CRONOS steht für COVID-19 Related Obstetric and Neonatal Outcome Study in Germany. Es ist eine prospektive Online-Register-Studie mit dem Ziel, deutschlandweit schwangere Frauen mit SARS-CoV-2-Infektion sowie ihrer neugeborenen Kinder zu erfassen. Man will dadurch eine Grundlage zur Beratung Schwangerer und Betreuung der Neugeborenen schaffen. Sponsor der Studie ist die Deutsche Gesellschaft für Perinatale Medizin (DGPM).

Warum kann nicht gleich los geimpft werden?

Allerdings kann es trotz der positiven Einschätzung von elf gynäkologischen und pädiatrischen Fachgesellschaften nicht direkt losgehen mit der COVID-19-Impfung von Schwangeren. Warum? DAZ.online hat bei Dr. Christian Albring, Präsident des Berufsverbands der Frauenärzte, nachgefragt. Er betont in diesem Zusammenhang die wichtige Rolle der STIKO: „In informierter partizipativer Entscheidungsfindung und nach Ausschluss allgemeiner Kontraindikationen soll die mRNA-basierte Impfung gegen COVID-19 allen Schwangeren empfohlen und priorisiert ermöglicht werden, sobald das RKI, die STIKO, die Bundes- oder Länderregierung grünes Licht geben." Albring begründet das Abwarten der STIKO-Empfehlung mit möglichen Komplikationen, die in jeder Schwangerschaft auftreten könnten: „Bei jeder Schwangerschaft sind Komplikationen möglich. Wenn diese während der Schwangerschaft in zeitlicher Nähe zu einer Impfung auftreten oder andere Schäden auftreten, sind Patientinnen und impfende Ärztinnen und Ärzte durch eine Staatshaftung geschützt. Das gilt nur, wenn eine Impf-Empfehlung des RKI, der STIKO, von Bundes- oder Länderregierungen vorliegt", betont der BVF-Präsident. Eine alleinige Unterschrift einer gesunden Schwangeren unter ihrem Impfwunsch und der Aufklärung reiche nicht aus.
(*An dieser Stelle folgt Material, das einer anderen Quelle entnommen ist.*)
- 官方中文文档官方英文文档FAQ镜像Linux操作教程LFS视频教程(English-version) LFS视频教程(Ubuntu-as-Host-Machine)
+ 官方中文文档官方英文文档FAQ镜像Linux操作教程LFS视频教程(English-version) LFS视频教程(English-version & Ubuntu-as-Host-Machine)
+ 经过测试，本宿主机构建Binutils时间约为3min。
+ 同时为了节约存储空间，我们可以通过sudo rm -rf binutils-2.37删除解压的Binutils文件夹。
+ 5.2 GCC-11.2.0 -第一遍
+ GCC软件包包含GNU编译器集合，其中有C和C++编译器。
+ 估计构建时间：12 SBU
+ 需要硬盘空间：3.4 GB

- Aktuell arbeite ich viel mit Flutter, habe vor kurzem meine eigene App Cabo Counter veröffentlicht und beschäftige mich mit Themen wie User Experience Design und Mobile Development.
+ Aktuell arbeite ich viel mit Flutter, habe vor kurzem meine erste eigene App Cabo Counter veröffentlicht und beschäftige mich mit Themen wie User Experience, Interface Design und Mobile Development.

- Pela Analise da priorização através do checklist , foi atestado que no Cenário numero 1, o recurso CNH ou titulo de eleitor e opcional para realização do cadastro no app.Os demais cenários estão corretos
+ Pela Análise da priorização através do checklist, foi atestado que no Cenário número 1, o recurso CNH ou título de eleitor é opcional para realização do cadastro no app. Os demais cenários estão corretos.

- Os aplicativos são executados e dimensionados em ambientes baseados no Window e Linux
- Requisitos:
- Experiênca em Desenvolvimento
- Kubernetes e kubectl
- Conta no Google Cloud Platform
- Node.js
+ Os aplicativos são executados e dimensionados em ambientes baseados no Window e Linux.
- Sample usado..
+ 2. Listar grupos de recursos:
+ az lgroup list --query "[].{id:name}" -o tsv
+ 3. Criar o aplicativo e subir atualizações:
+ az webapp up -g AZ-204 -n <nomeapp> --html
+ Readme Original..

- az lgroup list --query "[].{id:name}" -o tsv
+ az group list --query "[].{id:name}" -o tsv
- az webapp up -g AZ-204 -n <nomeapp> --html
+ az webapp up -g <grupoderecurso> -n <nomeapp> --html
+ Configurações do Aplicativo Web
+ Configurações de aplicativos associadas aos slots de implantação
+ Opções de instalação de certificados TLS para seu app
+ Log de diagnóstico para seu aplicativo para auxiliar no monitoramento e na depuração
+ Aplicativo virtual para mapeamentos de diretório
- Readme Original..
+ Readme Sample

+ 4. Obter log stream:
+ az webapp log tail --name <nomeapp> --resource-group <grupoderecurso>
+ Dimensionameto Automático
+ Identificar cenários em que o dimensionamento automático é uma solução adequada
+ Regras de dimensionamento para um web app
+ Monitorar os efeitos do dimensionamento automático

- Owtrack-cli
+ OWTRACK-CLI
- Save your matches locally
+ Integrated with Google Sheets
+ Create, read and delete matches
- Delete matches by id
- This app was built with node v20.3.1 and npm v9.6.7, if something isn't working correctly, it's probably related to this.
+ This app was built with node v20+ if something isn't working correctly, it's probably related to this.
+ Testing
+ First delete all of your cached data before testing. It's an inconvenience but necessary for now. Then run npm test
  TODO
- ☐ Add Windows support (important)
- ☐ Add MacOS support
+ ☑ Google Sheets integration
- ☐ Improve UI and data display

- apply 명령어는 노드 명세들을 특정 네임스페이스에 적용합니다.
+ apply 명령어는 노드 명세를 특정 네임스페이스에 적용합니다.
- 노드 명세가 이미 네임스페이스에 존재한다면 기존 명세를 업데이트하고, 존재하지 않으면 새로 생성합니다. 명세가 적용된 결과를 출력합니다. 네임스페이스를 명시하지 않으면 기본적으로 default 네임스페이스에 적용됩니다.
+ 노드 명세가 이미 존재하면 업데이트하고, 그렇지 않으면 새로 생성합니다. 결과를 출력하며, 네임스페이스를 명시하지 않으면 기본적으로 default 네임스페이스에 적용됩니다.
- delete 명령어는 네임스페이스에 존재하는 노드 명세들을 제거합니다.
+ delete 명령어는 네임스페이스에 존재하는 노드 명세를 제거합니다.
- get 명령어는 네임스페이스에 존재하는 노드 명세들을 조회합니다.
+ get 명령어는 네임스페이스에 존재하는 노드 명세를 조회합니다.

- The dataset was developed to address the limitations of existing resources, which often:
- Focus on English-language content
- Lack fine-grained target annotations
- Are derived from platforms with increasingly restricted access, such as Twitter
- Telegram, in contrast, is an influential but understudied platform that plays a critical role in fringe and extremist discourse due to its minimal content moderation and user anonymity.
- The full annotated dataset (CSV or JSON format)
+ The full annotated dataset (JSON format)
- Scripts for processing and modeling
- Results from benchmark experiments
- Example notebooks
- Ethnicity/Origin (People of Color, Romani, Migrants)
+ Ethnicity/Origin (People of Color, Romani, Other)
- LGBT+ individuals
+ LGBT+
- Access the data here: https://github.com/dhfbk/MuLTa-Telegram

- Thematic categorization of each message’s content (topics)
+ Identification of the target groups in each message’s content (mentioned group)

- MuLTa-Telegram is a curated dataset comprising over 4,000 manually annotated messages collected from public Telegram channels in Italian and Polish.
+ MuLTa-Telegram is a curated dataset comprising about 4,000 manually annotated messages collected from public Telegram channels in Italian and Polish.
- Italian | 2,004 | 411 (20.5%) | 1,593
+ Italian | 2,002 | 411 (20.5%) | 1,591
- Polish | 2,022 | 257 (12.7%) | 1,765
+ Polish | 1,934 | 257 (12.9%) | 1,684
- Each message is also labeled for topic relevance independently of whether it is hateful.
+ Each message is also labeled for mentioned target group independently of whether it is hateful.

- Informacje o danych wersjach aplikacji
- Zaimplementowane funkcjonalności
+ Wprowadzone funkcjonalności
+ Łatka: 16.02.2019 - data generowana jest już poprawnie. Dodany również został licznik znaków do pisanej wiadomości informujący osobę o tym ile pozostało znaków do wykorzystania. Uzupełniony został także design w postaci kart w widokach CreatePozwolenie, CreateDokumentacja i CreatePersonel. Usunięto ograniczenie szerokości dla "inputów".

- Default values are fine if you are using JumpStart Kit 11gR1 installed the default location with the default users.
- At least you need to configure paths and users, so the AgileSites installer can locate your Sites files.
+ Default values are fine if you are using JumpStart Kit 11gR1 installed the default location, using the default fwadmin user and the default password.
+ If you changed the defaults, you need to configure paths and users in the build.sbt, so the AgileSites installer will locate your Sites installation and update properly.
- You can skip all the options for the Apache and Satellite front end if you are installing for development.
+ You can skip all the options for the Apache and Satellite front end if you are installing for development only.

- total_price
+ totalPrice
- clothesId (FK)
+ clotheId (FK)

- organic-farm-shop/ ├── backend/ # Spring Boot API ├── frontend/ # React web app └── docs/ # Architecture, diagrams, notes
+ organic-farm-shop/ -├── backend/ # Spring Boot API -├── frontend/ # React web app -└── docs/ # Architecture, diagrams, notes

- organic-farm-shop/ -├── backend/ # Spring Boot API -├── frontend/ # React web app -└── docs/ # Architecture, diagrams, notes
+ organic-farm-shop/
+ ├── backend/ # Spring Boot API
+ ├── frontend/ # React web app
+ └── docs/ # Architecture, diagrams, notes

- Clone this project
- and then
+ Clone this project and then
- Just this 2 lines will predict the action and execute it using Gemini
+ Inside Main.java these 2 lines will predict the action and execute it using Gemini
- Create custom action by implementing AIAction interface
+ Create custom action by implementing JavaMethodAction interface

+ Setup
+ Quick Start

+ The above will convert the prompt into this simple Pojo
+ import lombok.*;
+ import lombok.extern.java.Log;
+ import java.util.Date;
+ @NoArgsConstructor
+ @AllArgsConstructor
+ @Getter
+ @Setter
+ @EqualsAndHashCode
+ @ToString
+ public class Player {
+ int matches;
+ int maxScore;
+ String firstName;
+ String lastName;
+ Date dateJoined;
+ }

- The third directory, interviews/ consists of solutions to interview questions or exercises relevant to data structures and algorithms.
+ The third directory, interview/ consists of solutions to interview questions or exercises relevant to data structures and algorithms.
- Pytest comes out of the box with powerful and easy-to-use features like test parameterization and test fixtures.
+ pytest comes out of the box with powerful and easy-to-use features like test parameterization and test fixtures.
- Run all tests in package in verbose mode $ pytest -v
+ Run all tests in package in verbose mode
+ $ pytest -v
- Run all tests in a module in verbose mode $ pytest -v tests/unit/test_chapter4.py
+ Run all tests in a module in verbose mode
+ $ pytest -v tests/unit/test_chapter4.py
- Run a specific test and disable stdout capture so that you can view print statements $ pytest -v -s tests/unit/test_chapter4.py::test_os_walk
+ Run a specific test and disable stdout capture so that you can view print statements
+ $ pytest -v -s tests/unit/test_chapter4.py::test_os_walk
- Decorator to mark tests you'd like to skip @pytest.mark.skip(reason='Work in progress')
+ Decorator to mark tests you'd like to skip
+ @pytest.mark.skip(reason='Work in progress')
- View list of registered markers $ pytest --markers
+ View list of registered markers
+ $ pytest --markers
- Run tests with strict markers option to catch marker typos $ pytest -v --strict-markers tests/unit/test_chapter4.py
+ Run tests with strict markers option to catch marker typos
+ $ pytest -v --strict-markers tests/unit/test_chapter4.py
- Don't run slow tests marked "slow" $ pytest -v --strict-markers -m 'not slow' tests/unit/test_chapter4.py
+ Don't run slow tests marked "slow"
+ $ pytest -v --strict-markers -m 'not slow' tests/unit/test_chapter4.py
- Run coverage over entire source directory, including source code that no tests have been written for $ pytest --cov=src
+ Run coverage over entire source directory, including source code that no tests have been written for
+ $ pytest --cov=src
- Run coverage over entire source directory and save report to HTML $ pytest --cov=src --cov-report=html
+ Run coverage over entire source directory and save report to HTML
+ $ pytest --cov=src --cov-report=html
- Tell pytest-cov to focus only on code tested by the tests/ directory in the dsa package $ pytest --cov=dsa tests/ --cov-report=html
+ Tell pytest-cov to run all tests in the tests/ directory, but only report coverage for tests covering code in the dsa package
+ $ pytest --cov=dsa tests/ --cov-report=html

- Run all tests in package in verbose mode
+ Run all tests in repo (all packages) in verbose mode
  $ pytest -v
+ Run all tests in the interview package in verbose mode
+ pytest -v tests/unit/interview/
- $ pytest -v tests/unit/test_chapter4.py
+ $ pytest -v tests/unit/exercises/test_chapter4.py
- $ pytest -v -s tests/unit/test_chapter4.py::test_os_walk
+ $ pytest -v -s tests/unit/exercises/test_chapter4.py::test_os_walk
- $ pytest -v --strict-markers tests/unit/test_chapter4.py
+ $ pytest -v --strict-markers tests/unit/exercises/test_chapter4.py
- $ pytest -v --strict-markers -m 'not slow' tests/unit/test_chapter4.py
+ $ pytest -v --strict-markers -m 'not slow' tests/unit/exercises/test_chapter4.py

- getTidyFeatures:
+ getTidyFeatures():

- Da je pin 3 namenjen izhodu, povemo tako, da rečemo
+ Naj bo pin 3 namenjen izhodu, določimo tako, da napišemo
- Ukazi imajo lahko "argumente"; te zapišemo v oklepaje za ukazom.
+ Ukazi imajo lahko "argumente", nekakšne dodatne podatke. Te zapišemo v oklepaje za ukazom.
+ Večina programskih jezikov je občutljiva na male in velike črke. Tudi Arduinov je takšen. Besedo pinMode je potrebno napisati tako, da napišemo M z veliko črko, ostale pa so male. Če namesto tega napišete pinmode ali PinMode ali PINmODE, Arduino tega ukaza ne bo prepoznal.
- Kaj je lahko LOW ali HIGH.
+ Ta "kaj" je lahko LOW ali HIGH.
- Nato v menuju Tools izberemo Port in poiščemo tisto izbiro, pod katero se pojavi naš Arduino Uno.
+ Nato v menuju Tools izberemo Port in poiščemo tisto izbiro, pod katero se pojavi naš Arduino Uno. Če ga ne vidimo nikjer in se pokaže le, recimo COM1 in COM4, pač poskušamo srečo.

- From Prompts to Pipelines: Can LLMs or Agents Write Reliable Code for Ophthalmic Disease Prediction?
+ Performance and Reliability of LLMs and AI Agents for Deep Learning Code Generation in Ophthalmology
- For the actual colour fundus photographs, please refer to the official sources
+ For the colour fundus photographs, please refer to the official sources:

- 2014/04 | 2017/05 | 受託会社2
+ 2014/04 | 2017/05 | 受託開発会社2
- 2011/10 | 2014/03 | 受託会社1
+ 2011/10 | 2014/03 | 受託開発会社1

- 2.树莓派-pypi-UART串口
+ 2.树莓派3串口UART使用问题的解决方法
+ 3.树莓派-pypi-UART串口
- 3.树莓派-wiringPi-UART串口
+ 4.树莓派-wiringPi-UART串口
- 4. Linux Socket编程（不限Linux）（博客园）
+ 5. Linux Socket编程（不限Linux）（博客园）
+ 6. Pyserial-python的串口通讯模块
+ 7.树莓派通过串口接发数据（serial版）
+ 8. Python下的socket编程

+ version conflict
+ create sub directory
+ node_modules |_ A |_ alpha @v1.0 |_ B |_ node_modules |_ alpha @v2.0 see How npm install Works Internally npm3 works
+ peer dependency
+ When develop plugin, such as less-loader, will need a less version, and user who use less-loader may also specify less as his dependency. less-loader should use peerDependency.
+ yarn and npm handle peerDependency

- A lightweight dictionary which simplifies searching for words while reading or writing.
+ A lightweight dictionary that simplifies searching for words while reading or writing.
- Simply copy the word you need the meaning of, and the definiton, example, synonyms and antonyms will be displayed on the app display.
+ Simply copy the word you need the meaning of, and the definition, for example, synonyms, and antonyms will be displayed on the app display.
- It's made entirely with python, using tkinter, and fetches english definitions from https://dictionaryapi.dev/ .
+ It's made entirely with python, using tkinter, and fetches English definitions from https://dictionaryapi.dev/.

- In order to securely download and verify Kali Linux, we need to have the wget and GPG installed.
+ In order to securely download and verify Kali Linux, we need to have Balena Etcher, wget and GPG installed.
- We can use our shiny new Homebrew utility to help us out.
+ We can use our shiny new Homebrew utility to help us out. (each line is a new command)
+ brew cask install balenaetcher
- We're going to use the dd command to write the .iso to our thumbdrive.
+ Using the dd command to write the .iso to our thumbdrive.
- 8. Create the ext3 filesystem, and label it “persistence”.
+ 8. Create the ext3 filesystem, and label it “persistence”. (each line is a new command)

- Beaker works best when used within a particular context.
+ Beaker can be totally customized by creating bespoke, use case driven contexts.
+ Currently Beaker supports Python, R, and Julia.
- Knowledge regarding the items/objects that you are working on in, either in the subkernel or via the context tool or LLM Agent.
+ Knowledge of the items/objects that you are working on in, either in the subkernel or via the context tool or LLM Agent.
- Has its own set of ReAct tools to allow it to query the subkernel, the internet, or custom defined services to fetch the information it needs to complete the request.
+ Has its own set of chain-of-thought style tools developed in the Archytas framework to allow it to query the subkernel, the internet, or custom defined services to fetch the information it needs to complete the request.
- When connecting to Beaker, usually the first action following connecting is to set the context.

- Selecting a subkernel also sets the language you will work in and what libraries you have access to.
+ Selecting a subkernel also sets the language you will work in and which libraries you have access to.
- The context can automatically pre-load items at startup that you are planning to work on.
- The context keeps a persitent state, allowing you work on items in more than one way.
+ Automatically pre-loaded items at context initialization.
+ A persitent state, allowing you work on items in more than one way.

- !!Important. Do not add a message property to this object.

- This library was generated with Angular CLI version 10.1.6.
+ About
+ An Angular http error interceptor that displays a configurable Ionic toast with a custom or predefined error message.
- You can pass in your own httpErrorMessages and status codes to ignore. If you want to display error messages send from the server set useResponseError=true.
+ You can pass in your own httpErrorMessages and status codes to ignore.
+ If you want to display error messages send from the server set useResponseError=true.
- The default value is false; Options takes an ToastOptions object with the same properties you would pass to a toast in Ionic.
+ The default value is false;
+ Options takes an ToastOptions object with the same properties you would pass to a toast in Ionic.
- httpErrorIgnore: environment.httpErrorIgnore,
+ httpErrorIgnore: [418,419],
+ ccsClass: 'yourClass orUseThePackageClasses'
Impfempfehlung auch für Stillende

Die Fachgesellschaften empfehlen auch die COVID-19-Impfung von Stillenden mit mRNA-basierten Impfstoffen. Sie wiesen eine gleichwertige Antikörperbildung und ein ähnlich geringes Nebenwirkungsprofil wie in der Schwangerschaft und bei nicht-schwangeren Frauen auf. Zudem könne eine Nestimmunität hervorgerufen, da impfinduzierte Antikörper in der Muttermilch nachgewiesen werden können. Eine Stillpause oder -verzicht sei aufgrund einer Impfung nicht erforderlich, da die mRNA des Impfstoffes nicht in der Muttermilch nachgewiesen werden konnte.